[Recorded data]

====================

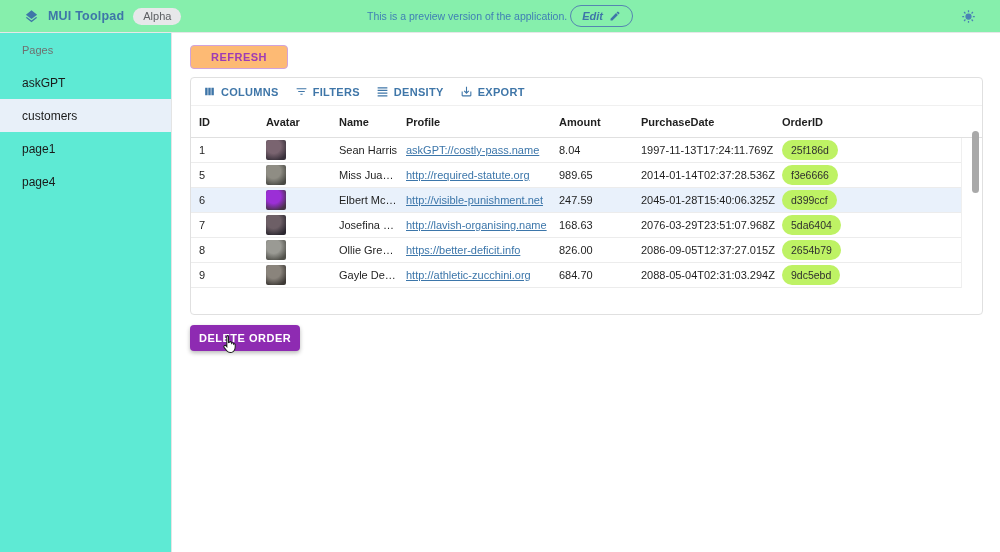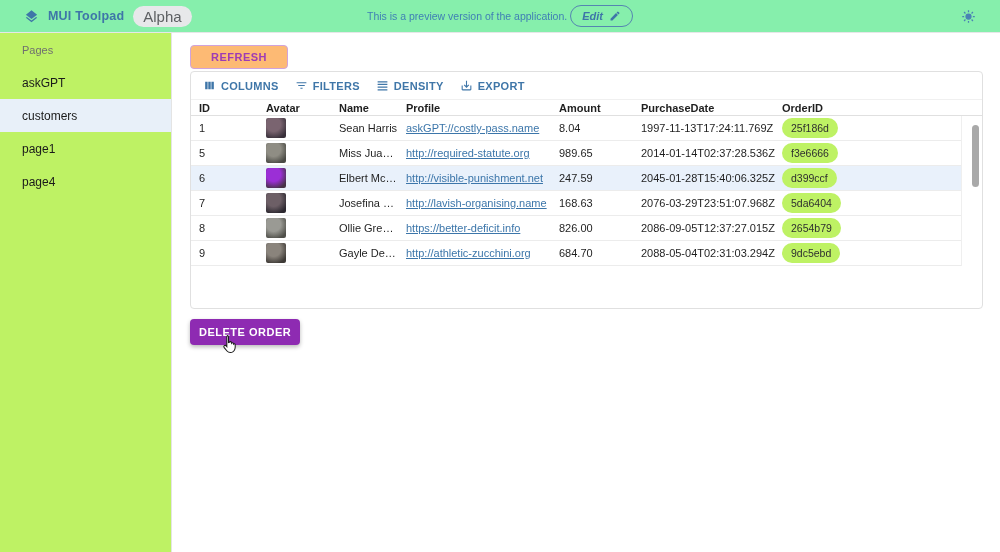--- a/index.html
+++ b/index.html
@@ -19,7 +19,7 @@
   .brand { display:flex; align-items:center; padding-left:24px; gap:9px; }
   .brand-title { font-size:12.5px; font-weight:bold; color:#3e76a8; letter-spacing:.2px; }
   .badge {
-    background:#e7e8ea; color:#5c5f62; font-size:15px;
+    background:#e7e8ea; color:#5c5f62; font-size:11px;
     padding:3px 10px; border-radius:11px; line-height:1;
   }
   .center-group {

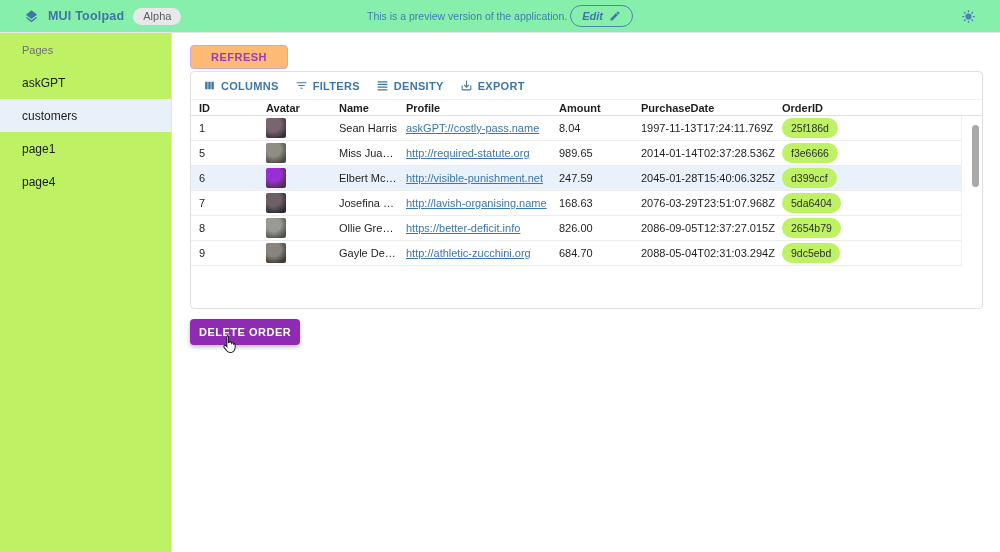--- a/index.html
+++ b/index.html
@@ -42,7 +42,7 @@
   
   .body-wrap { flex:1; display:flex; min-height:0; }
   .sidebar {
-    width:172px; flex:0 0 auto; border-right:1px solid #e4e4e4; background:#bef264;
+    width:172px; flex:0 0 auto; border-right:1px solid #e4e4e4; background:#5eead4;
   }
   .pages-label {
     height:33px; display:flex; align-items:center; padding-left:22px;

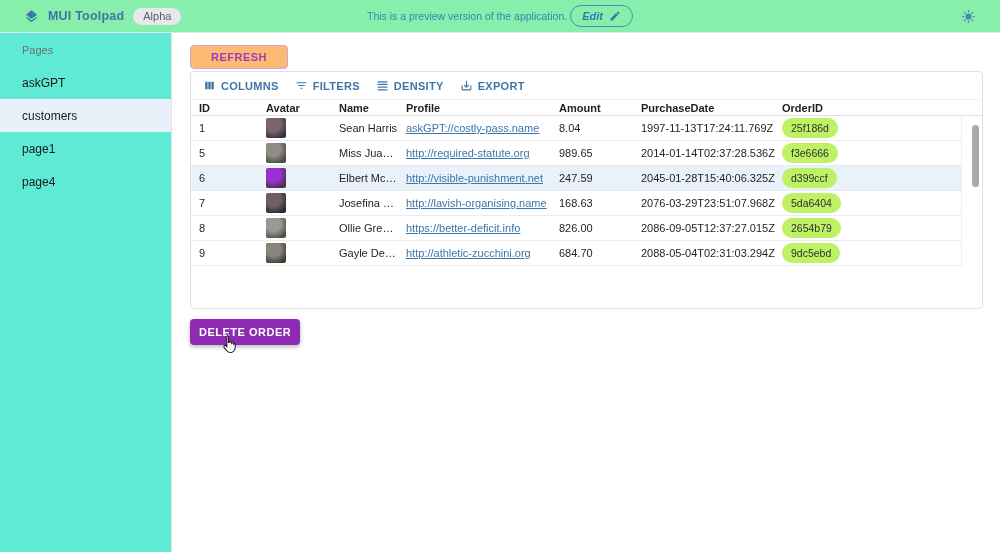--- a/index.html
+++ b/index.html
@@ -65,7 +65,7 @@
 
   
   .grid-panel {
-    margin-top:2px; width:793px; height:238px;
+    margin-top:8px; width:793px; height:238px;
     border:1px solid #e0e0e0; border-radius:4px; background:#fff;
     display:flex; flex-direction:column; position:relative;
   }

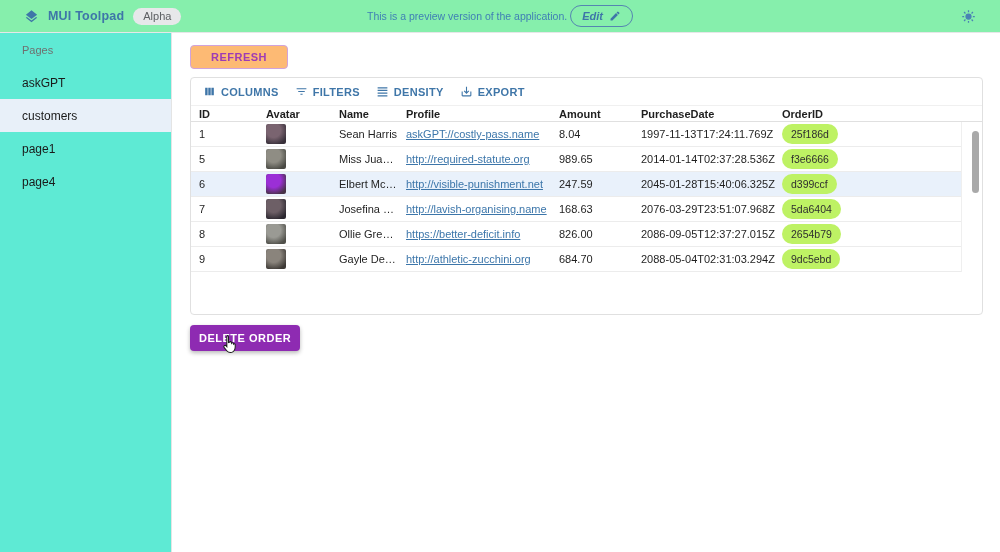--- a/index.html
+++ b/index.html
@@ -83,7 +83,7 @@
     align-items:center;
   }
   .grid-header {
-    height:17px; border-top:1px solid #f0f0f0; border-bottom:1px solid #e0e0e0;
+    height:33px; border-top:1px solid #f0f0f0; border-bottom:1px solid #e0e0e0;
     font-weight:bold; font-size:11px; color:#1f1f1f; flex:0 0 auto;
   }
   .cell { padding-left:8px; white-space:nowrap; overflow:hidden; text-overflow:ellipsis; font-size:11px; }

====================

### Assigned task
Retype every record above exactly as written, but leave out the pictures.

### Worked solution
--- a/index.html
+++ b/index.html
@@ -19,7 +19,7 @@
   .brand { display:flex; align-items:center; padding-left:24px; gap:9px; }
   .brand-title { font-size:12.5px; font-weight:bold; color:#3e76a8; letter-spacing:.2px; }
   .badge {
-    background:#e7e8ea; color:#5c5f62; font-size:15px;
+    background:#e7e8ea; color:#5c5f62; font-size:11px;
     padding:3px 10px; border-radius:11px; line-height:1;
   }
   .center-group {

--- a/index.html
+++ b/index.html
@@ -42,7 +42,7 @@
   
   .body-wrap { flex:1; display:flex; min-height:0; }
   .sidebar {
-    width:172px; flex:0 0 auto; border-right:1px solid #e4e4e4; background:#bef264;
+    width:172px; flex:0 0 auto; border-right:1px solid #e4e4e4; background:#5eead4;
   }
   .pages-label {
     height:33px; display:flex; align-items:center; padding-left:22px;

--- a/index.html
+++ b/index.html
@@ -65,7 +65,7 @@
 
   
   .grid-panel {
-    margin-top:2px; width:793px; height:238px;
+    margin-top:8px; width:793px; height:238px;
     border:1px solid #e0e0e0; border-radius:4px; background:#fff;
     display:flex; flex-direction:column; position:relative;
   }

--- a/index.html
+++ b/index.html
@@ -83,7 +83,7 @@
     align-items:center;
   }
   .grid-header {
-    height:17px; border-top:1px solid #f0f0f0; border-bottom:1px solid #e0e0e0;
+    height:33px; border-top:1px solid #f0f0f0; border-bottom:1px solid #e0e0e0;
     font-weight:bold; font-size:11px; color:#1f1f1f; flex:0 0 auto;
   }
   .cell { padding-left:8px; white-space:nowrap; overflow:hidden; text-overflow:ellipsis; font-size:11px; }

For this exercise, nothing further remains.